:: ASSIGNED TASK ::
Using the data below, transcribe exactly everything from the line that contains "[147,782,155,789] : -> (608, 670) none" down to the line that contains "[88,414,670,430] [59,437,308,451] [68,470,293,485]". Include both of those lines and none of the pictures.
STUDY MATERIAL: Begin
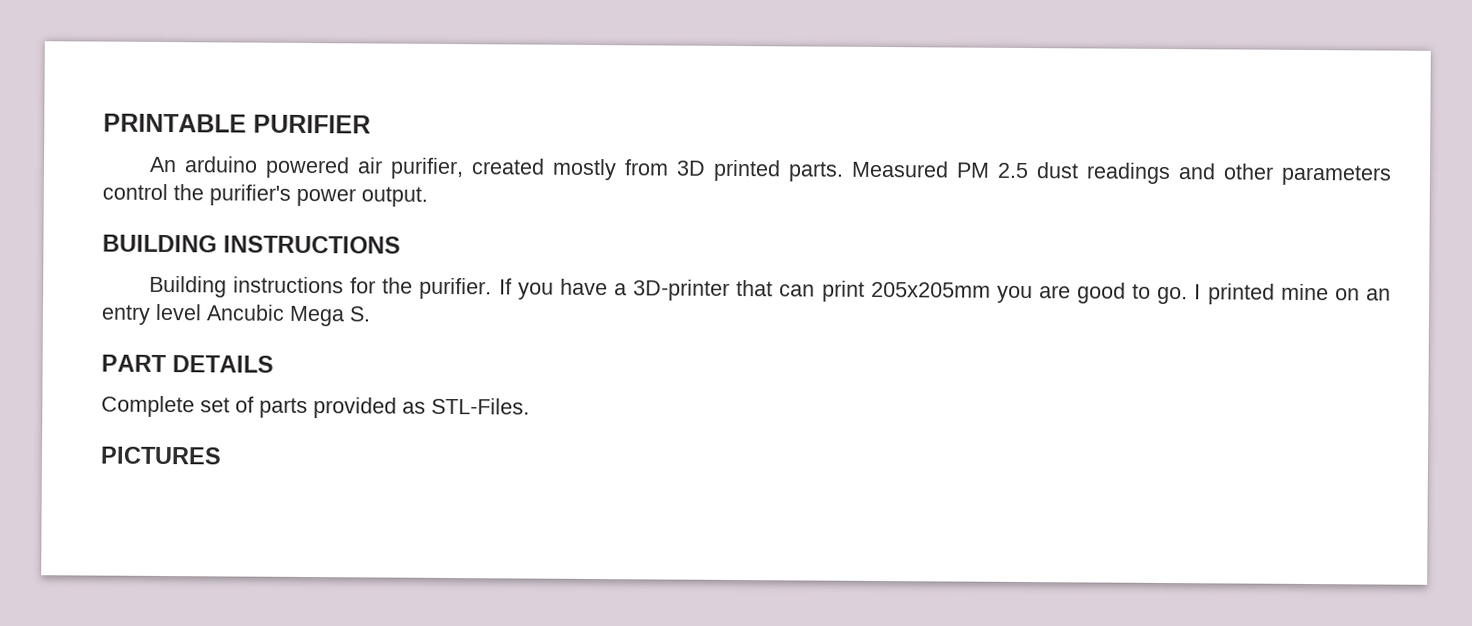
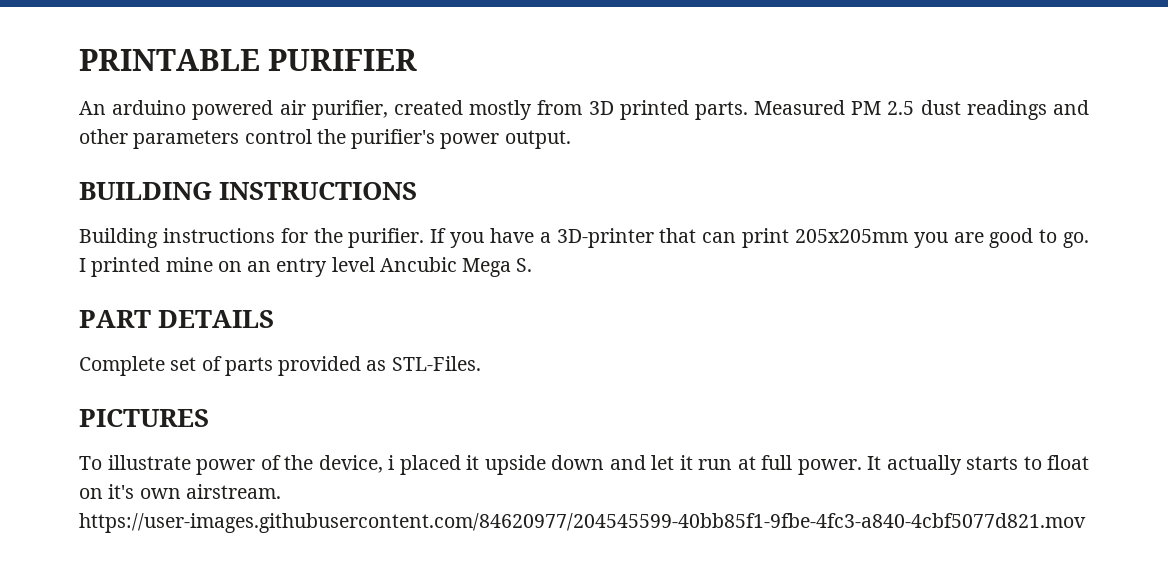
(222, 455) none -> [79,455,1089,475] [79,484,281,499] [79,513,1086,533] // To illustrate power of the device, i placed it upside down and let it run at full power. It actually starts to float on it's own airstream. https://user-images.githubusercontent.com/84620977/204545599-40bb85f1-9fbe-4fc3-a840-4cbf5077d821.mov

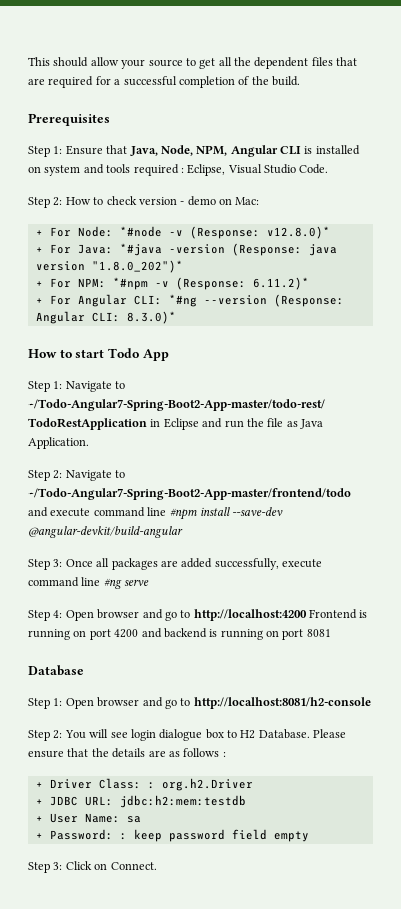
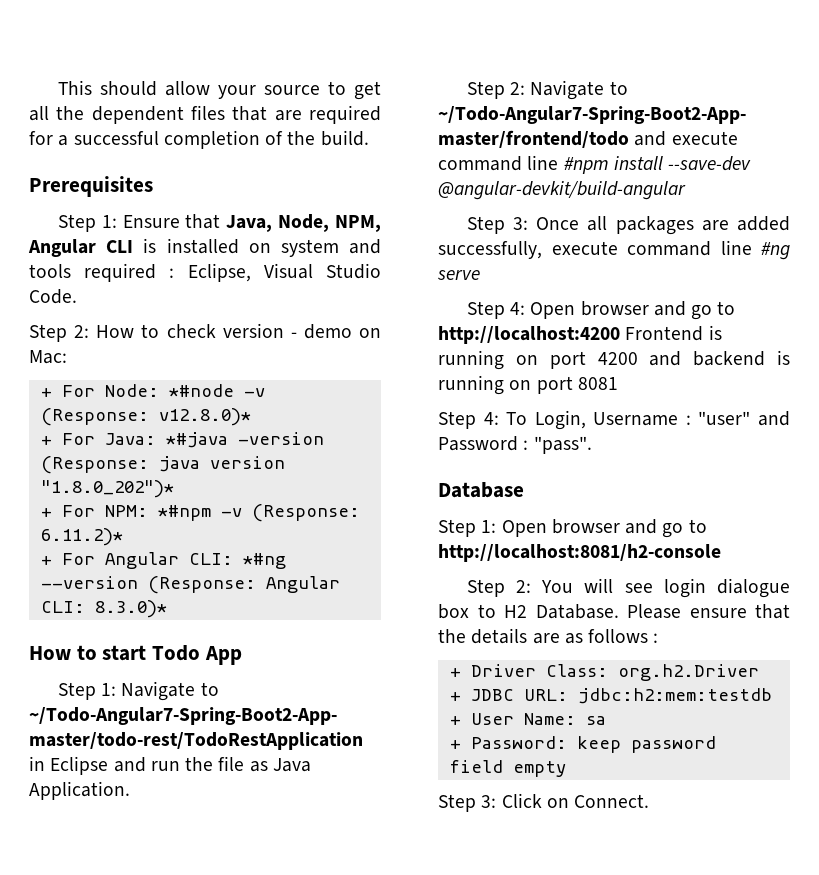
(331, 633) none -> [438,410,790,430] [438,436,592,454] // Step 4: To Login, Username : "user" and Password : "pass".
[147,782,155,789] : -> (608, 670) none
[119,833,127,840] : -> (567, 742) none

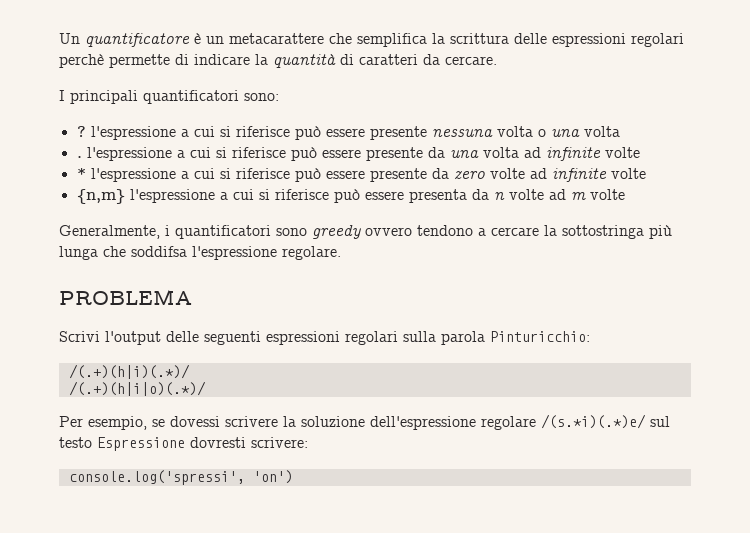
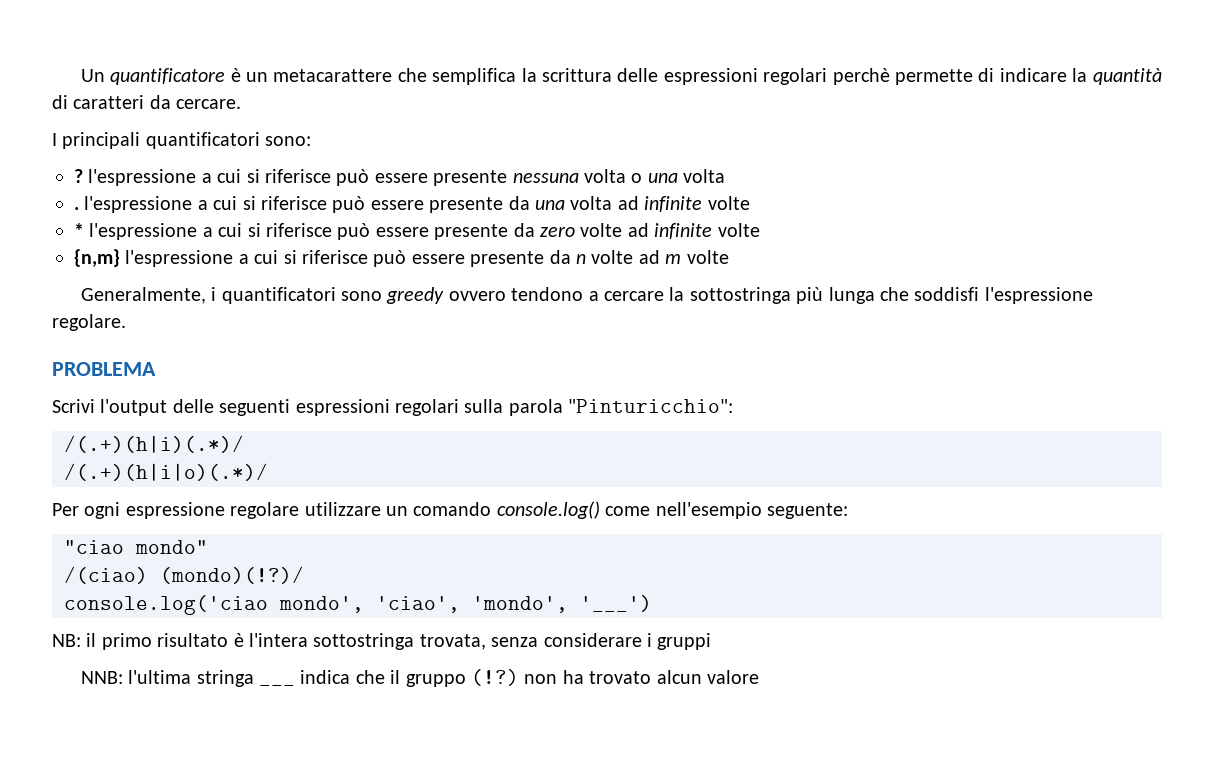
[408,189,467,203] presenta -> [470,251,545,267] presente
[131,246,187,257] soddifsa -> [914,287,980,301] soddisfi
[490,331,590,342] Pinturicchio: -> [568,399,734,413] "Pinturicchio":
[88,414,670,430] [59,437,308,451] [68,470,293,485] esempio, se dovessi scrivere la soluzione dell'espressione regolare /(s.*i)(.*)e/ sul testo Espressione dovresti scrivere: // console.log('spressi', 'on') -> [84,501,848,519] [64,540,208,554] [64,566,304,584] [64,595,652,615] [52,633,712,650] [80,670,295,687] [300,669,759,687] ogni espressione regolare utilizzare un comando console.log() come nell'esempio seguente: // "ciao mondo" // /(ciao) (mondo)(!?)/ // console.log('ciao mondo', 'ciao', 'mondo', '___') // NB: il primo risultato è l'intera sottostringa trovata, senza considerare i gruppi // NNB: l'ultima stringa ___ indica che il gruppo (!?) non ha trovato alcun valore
STUDY MATERIAL: End
STUDY MATERIAL: Begin
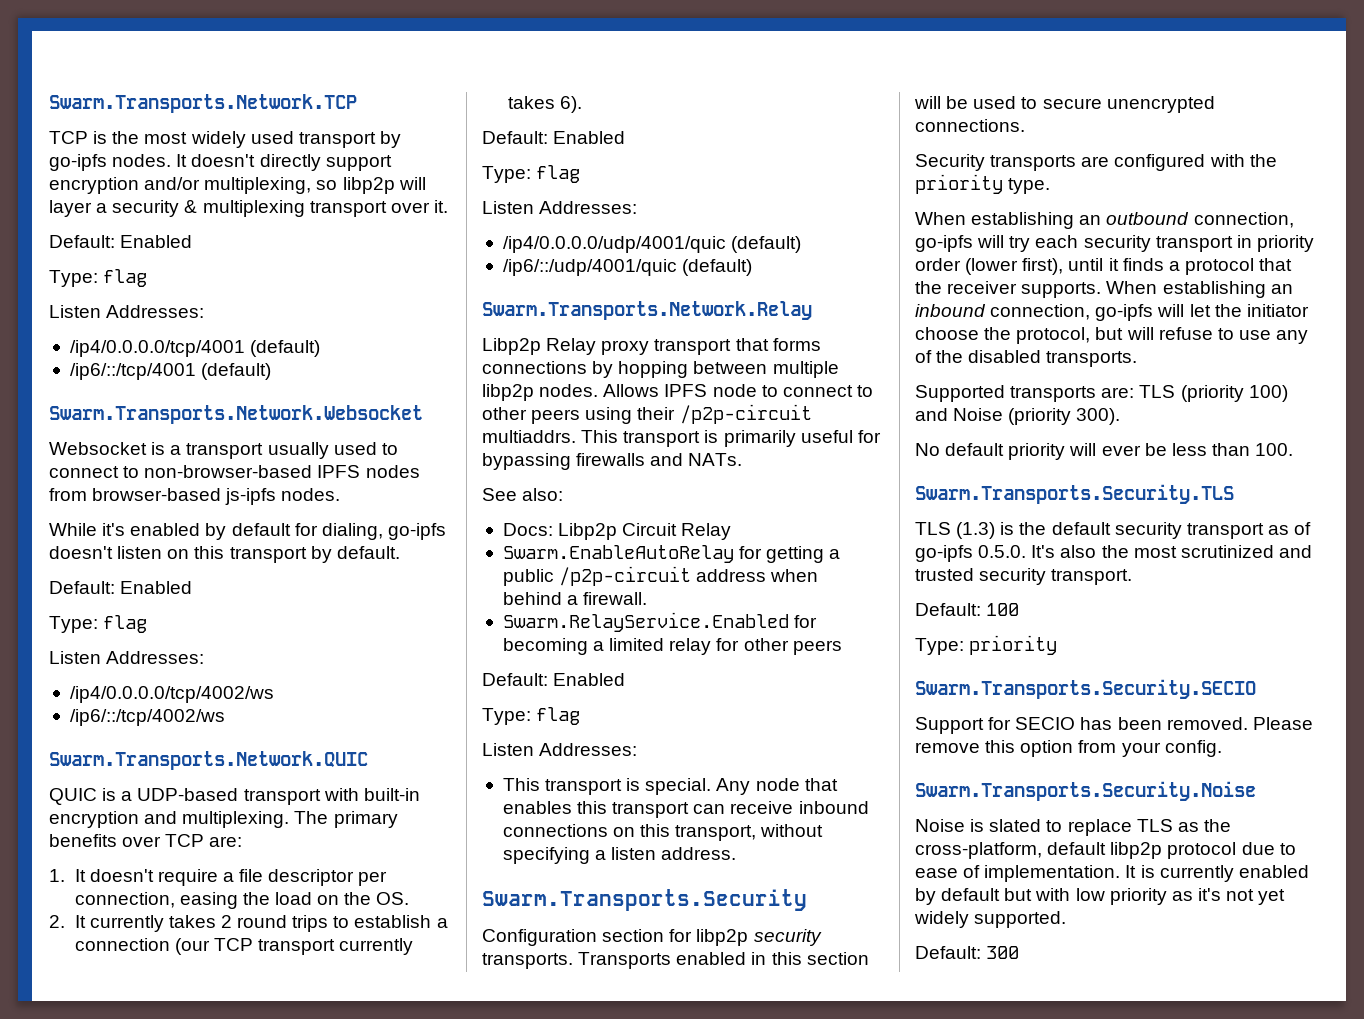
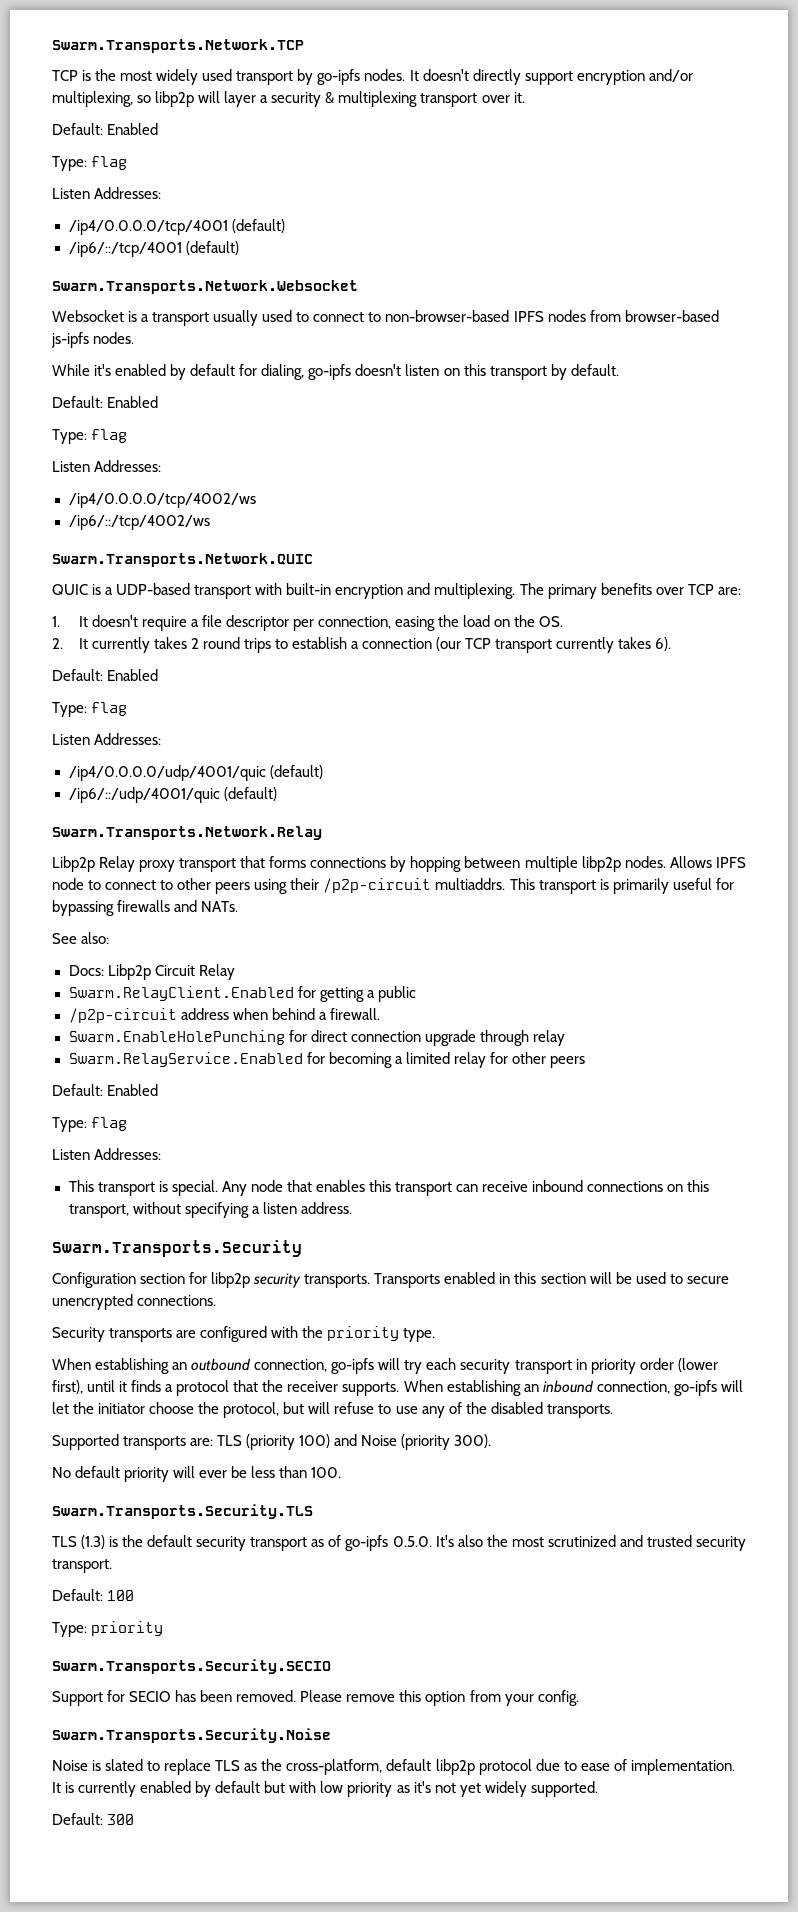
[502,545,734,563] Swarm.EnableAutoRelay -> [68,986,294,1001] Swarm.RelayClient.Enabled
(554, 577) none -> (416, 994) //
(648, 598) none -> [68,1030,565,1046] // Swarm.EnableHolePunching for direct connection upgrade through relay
STUDY MATERIAL: End
:: PROBLEM SOLUTION ::
[147,782,155,789] : -> (608, 670) none
[119,833,127,840] : -> (567, 742) none

[408,189,467,203] presenta -> [470,251,545,267] presente
[131,246,187,257] soddifsa -> [914,287,980,301] soddisfi
[490,331,590,342] Pinturicchio: -> [568,399,734,413] "Pinturicchio":
[88,414,670,430] [59,437,308,451] [68,470,293,485] esempio, se dovessi scrivere la soluzione dell'espressione regolare /(s.*i)(.*)e/ sul testo Espressione dovresti scrivere: // console.log('spressi', 'on') -> [84,501,848,519] [64,540,208,554] [64,566,304,584] [64,595,652,615] [52,633,712,650] [80,670,295,687] [300,669,759,687] ogni espressione regolare utilizzare un comando console.log() come nell'esempio seguente: // "ciao mondo" // /(ciao) (mondo)(!?)/ // console.log('ciao mondo', 'ciao', 'mondo', '___') // NB: il primo risultato è l'intera sottostringa trovata, senza considerare i gruppi // NNB: l'ultima stringa ___ indica che il gruppo (!?) non ha trovato alcun valore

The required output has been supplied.